- Born: 1939 (age 85–86) Rome, Italy
- Occupation(s): Art dealer, gallerist

= Annina Nosei =

Italian-born art dealer and gallerist (born 1939)

Annina Nosei (born 1939) is an Italian-born art dealer and gallerist. Nosei is best known for being Jean-Michel Basquiat’s first art dealer and providing him with studio space in the basement of her gallery. From 1981 to 2006, the Annina Nosei Gallery represented or exhibited work by artists such as Barbara Kruger, Robert Longo, Ghada Amer, and Shirin Neshat.

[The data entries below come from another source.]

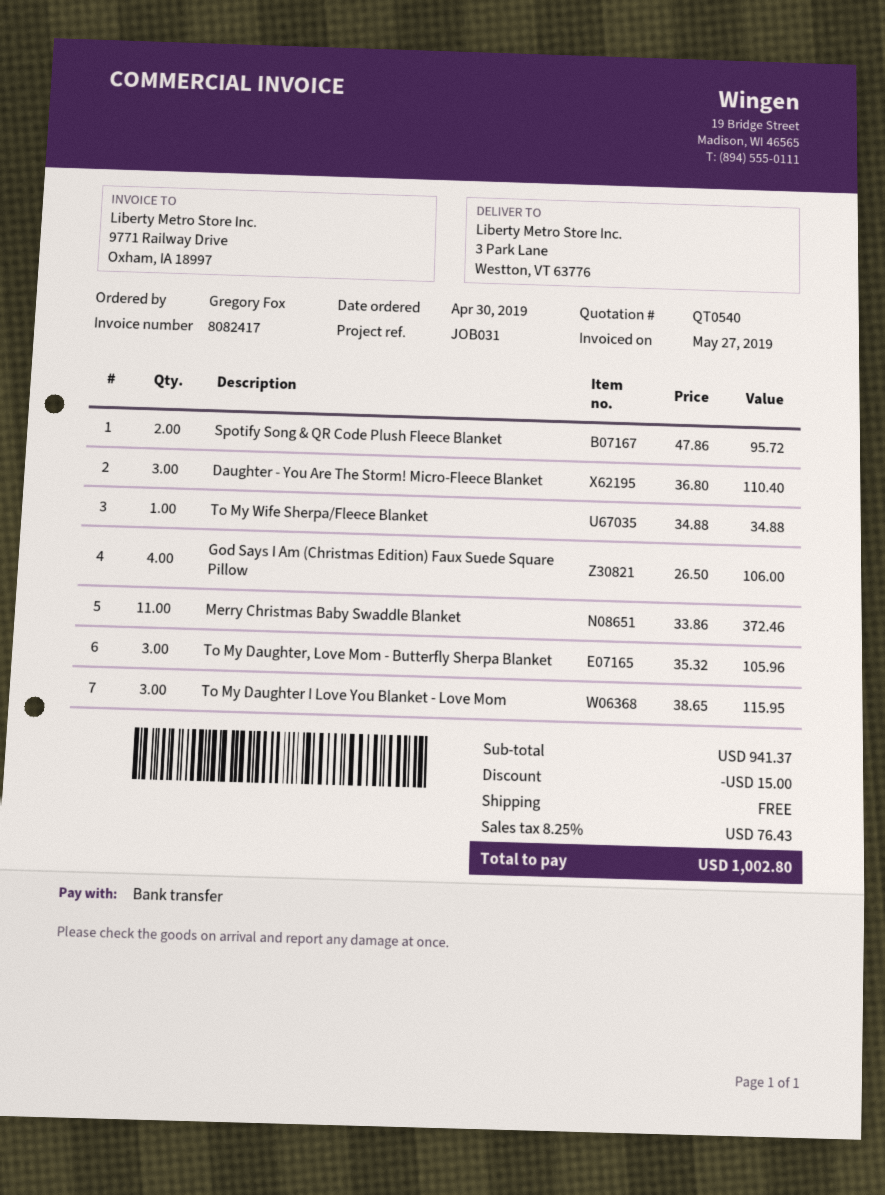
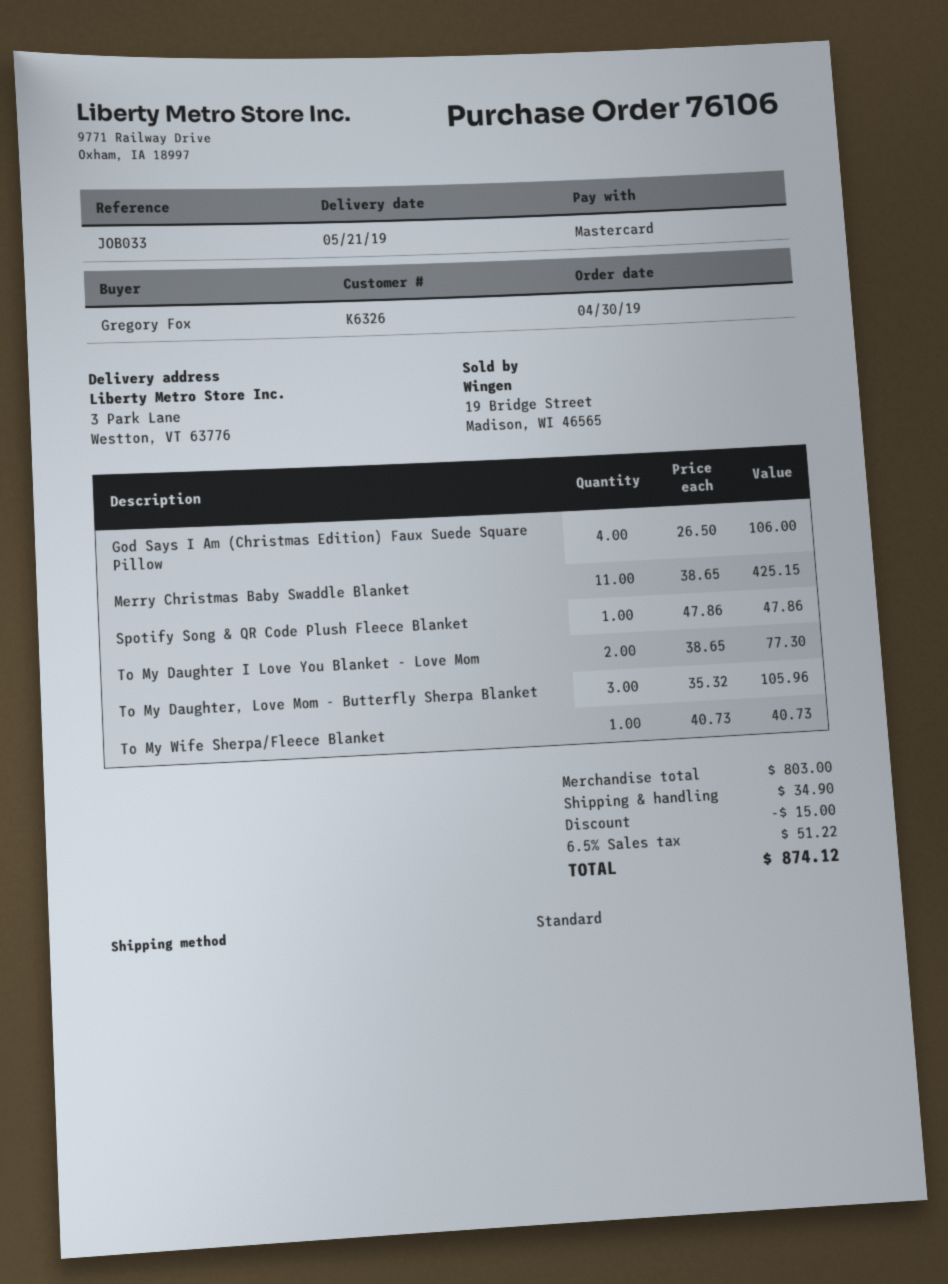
reference: JOB031 -> JOB033
payment method: bank transfer -> Mastercard
Spotify Song & QR Code Plush Fleece Blanket: 2 x 47.86 = 95.72 -> 1 x 47.86 = 47.86
Daughter - You Are The Storm! Micro-Fleece Blanket: 3 x 36.80 = 110.40 -> none
To My Wife Sherpa/Fleece Blanket: 1 x 34.88 = 34.88 -> 1 x 40.73 = 40.73
Merry Christmas Baby Swaddle Blanket: 11 x 33.86 = 372.46 -> 11 x 38.65 = 425.15
To My Daughter I Love You Blanket - Love Mom: 3 x 38.65 = 115.95 -> 2 x 38.65 = 77.30
subtotal: 941.37 -> 803.00
shipping: 0.00 -> 34.90
tax: 8.25% = 76.43 -> 6.5% = 51.22
total: 1002.80 -> 874.12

==Early life and education==
Annina Nosei was born in Rome, Italy, the daughter of a classics professor. She received doctorates in literature and philosophy from the University of Rome.

==Career==
After graduating in the early 1960s, Nosei worked at Ileana Sonnabend' s Paris gallery. In 1964, Nosei received a Fulbright Program grant and moved to the United States, where she taught at the University of Michigan. She later taught at the University of California, Los Angeles (UCLA), St. John's University in New York City, and Kingsborough Community College in Brooklyn.

While teaching at UCLA in 1965, Nosei met art dealer John Weber through artist Robert Rauschenberg. Nosei was married to Weber from 1966 to 1973; they have a daughter named Paolina Weber. Nosei helped organize and install exhibitions at Weber's gallery. In 1979, Nosei began to show and deal art in a loft owned by Larry Gagosian at 421 West Broadway in New York City. She showed work by David Salle, Donald Newman, and Richard Prince.

===Annina Nosei Gallery===
In 1980, Nosei opened her own gallery at 100 Prince Street in SoHo.

In 1981, Nosei became aware of emerging artist Jean-Michel Basquiat at the New York/New Wave exhibit, curated by Diego Cortez at New York's MoMA PS1. She invited Basquiat to participate in her Public Address group show later that year and provided him with studio space in the basement of her gallery. Among the other artists that Nosei was showing for the first time at the Public Address show were Jenny Holzer, Barbara Kruger, and Keith Haring. Nosei gave Basquiat his first American one-man show in March 1982. She arranged for him to move into a loft which also served as a studio at 101 Crosby Street in SoHo. Nosei and Basquiat had conflicts about the transactions of his paintings, so he left her gallery by the summer of 1982 and Bruno Bischofberger became his art dealer.

In 1995, Nosei moved the gallery to 530 West 22nd Street in Chelsea, where she gave Shirin Neshat a solo exhibit that September. The Annina Nosei Gallery closed in 2006.

Nosei was a member of the authentication committee for the estate of Jean-Michel Basquiat, which ceased operation in 2012.

==Legacy==
Nosei donated most of the gallery’s archive to the Fales Library and Special Collections at New York University (NYU). In 2024, she donated the gallery’s catalogues to Magazzino Italian Art’s Germano Celant Research Center in Cold Spring, New York.